> [WHAT YOU SHOULD DO] Count the lines that contain the string "detail" in the records beneath, and respond with the number only.
--- START ---
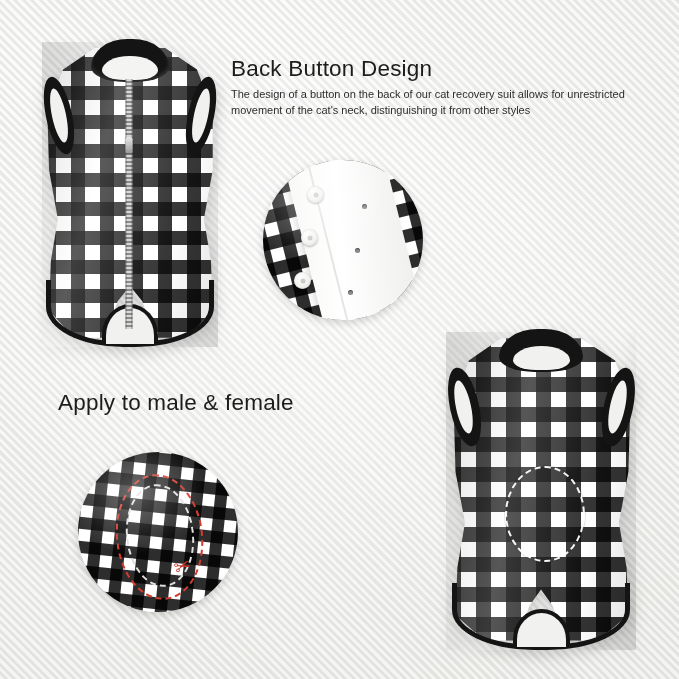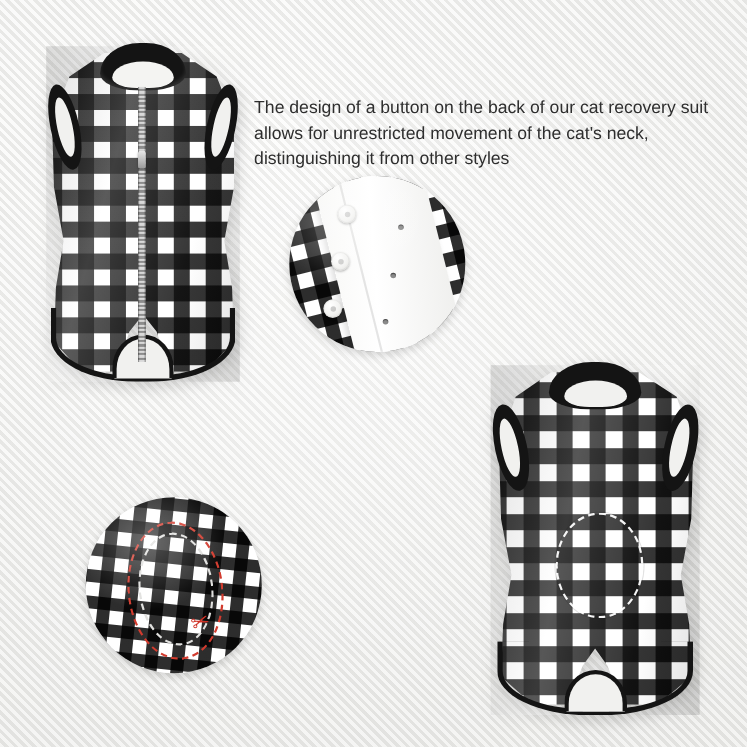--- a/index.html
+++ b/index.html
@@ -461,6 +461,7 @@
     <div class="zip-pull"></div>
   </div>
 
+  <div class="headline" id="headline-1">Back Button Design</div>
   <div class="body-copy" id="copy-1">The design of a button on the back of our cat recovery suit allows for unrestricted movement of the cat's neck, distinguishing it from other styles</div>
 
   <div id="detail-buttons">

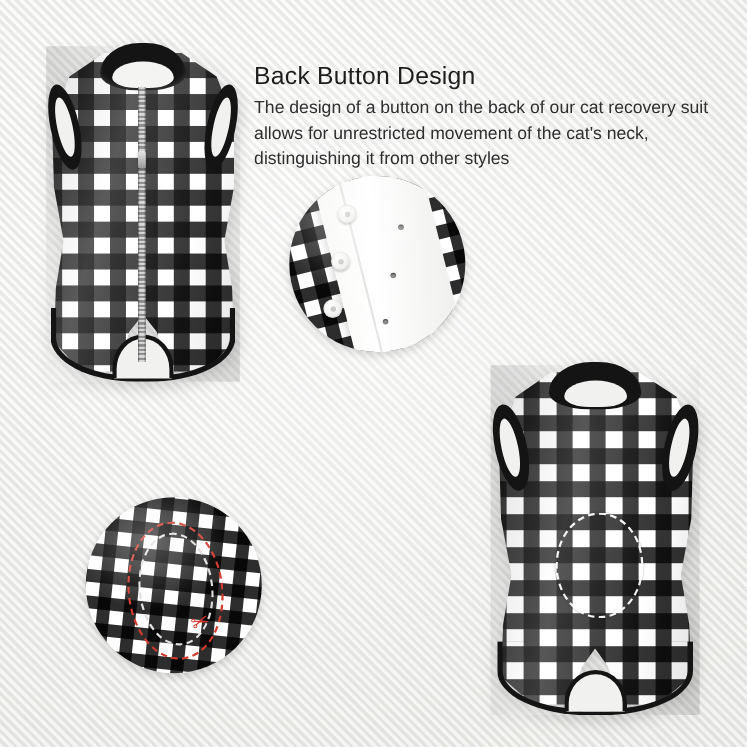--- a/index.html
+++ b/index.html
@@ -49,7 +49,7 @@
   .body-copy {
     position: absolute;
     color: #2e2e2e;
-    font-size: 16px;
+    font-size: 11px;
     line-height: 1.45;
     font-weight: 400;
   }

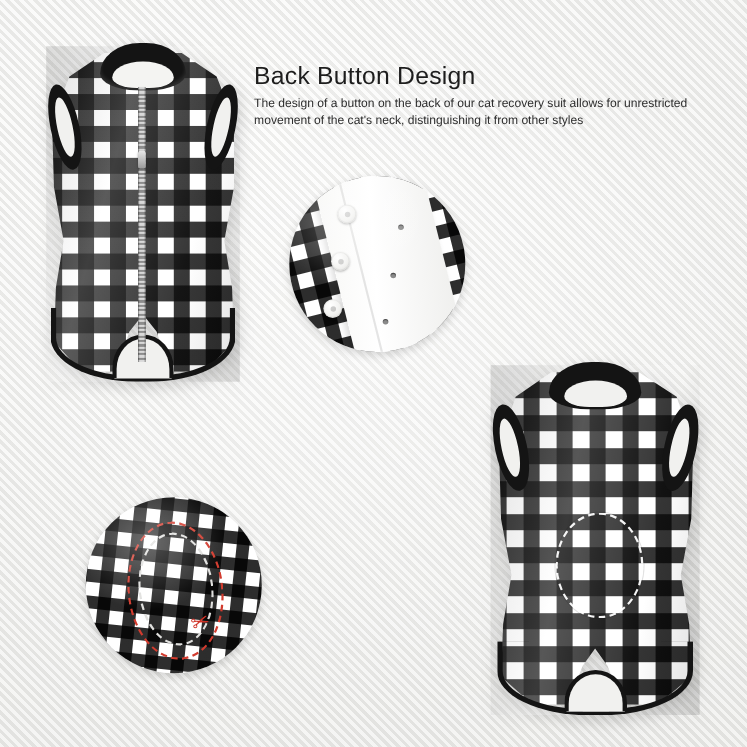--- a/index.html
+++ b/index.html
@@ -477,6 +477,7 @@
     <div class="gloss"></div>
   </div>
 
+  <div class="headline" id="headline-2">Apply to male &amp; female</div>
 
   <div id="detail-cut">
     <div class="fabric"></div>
--- END ---
--- START ---
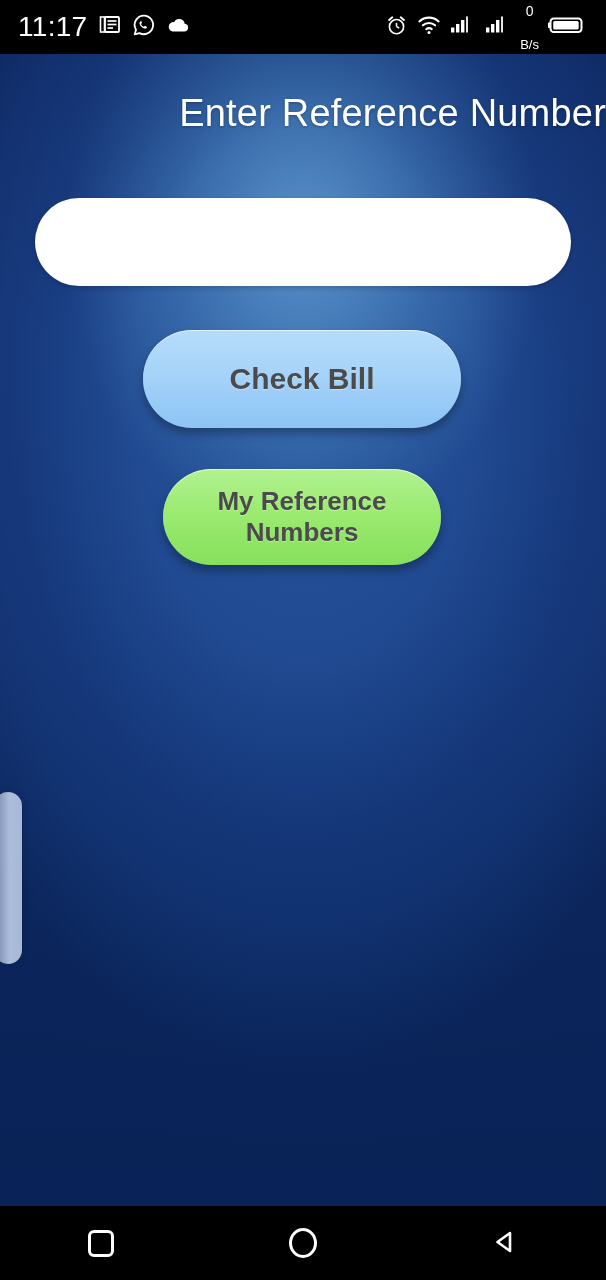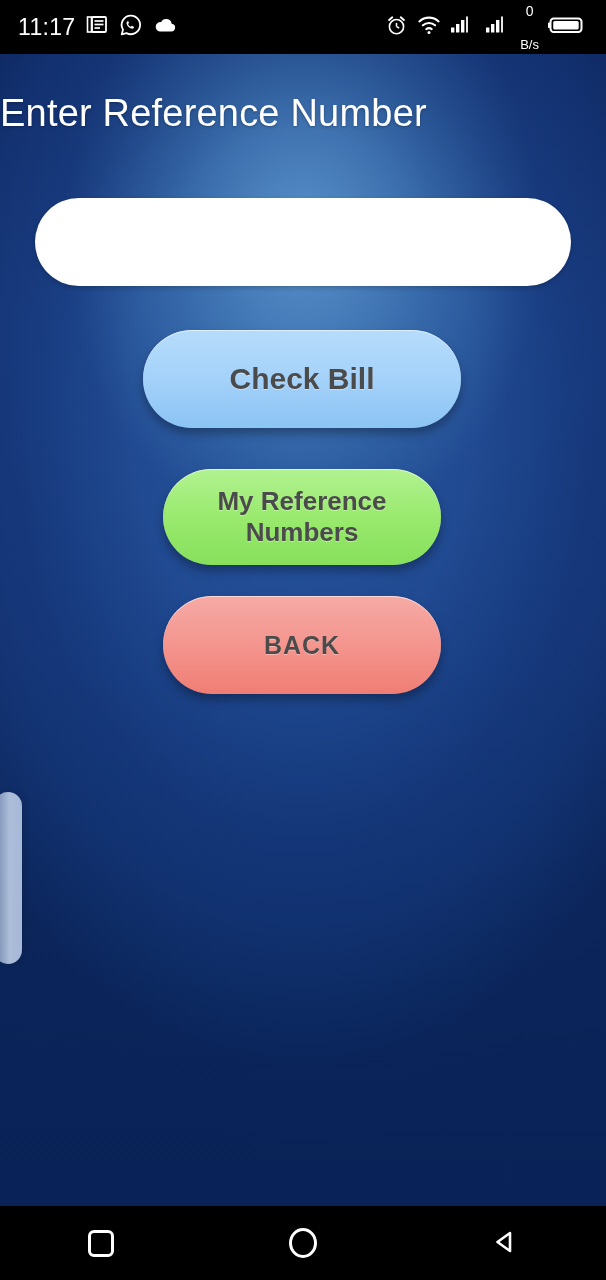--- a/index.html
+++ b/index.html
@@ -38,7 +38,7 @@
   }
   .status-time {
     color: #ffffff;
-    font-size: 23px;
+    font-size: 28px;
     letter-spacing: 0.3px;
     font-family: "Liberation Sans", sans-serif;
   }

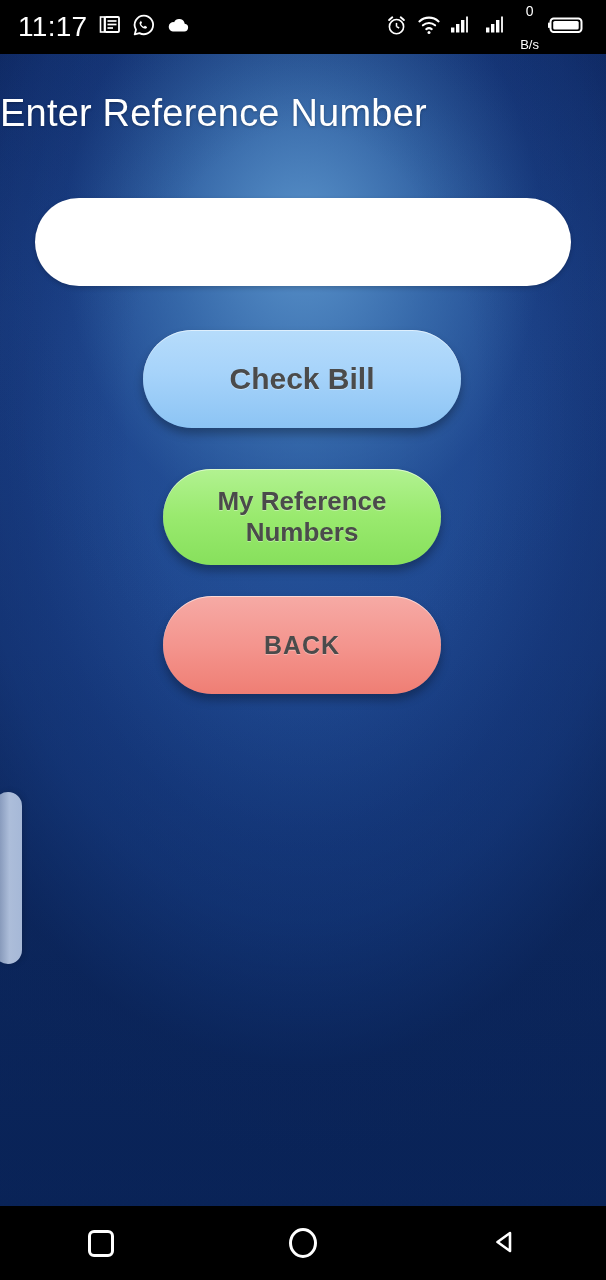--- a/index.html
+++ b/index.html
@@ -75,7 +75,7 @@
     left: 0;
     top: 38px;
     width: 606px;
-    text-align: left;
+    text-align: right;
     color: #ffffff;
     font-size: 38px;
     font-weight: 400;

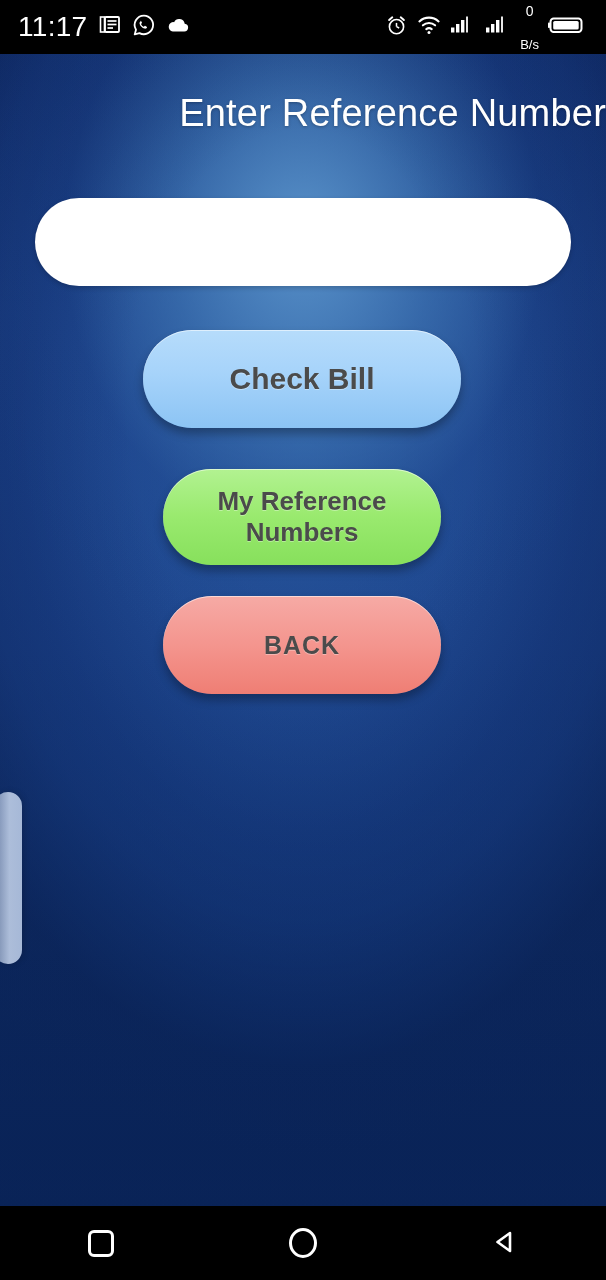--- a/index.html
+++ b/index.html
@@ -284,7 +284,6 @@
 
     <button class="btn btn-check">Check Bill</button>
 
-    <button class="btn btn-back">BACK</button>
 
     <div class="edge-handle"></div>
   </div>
--- END ---
--- START ---
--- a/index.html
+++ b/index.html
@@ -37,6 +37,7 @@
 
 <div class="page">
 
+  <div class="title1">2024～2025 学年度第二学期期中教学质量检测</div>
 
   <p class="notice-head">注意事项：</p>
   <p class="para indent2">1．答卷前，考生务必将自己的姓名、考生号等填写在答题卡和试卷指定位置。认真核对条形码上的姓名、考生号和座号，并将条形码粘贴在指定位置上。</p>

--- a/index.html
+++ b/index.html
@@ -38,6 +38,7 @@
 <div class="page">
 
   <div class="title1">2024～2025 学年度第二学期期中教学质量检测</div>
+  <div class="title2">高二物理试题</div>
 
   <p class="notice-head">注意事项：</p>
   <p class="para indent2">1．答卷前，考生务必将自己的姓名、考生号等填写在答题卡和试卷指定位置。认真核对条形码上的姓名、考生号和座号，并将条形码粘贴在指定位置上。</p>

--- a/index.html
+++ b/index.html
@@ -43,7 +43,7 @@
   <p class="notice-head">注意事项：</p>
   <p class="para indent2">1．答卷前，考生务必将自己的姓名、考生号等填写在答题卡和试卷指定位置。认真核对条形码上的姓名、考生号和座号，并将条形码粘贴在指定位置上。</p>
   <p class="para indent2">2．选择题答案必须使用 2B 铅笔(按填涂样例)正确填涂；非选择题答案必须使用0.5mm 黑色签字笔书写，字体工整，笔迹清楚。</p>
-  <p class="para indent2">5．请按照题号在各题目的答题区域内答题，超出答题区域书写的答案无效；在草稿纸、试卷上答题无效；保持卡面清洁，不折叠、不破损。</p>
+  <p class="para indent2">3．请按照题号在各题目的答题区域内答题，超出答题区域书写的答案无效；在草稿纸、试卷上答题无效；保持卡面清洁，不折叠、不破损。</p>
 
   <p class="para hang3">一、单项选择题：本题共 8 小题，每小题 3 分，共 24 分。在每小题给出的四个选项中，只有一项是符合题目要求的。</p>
--- END ---
> [REPLY] 2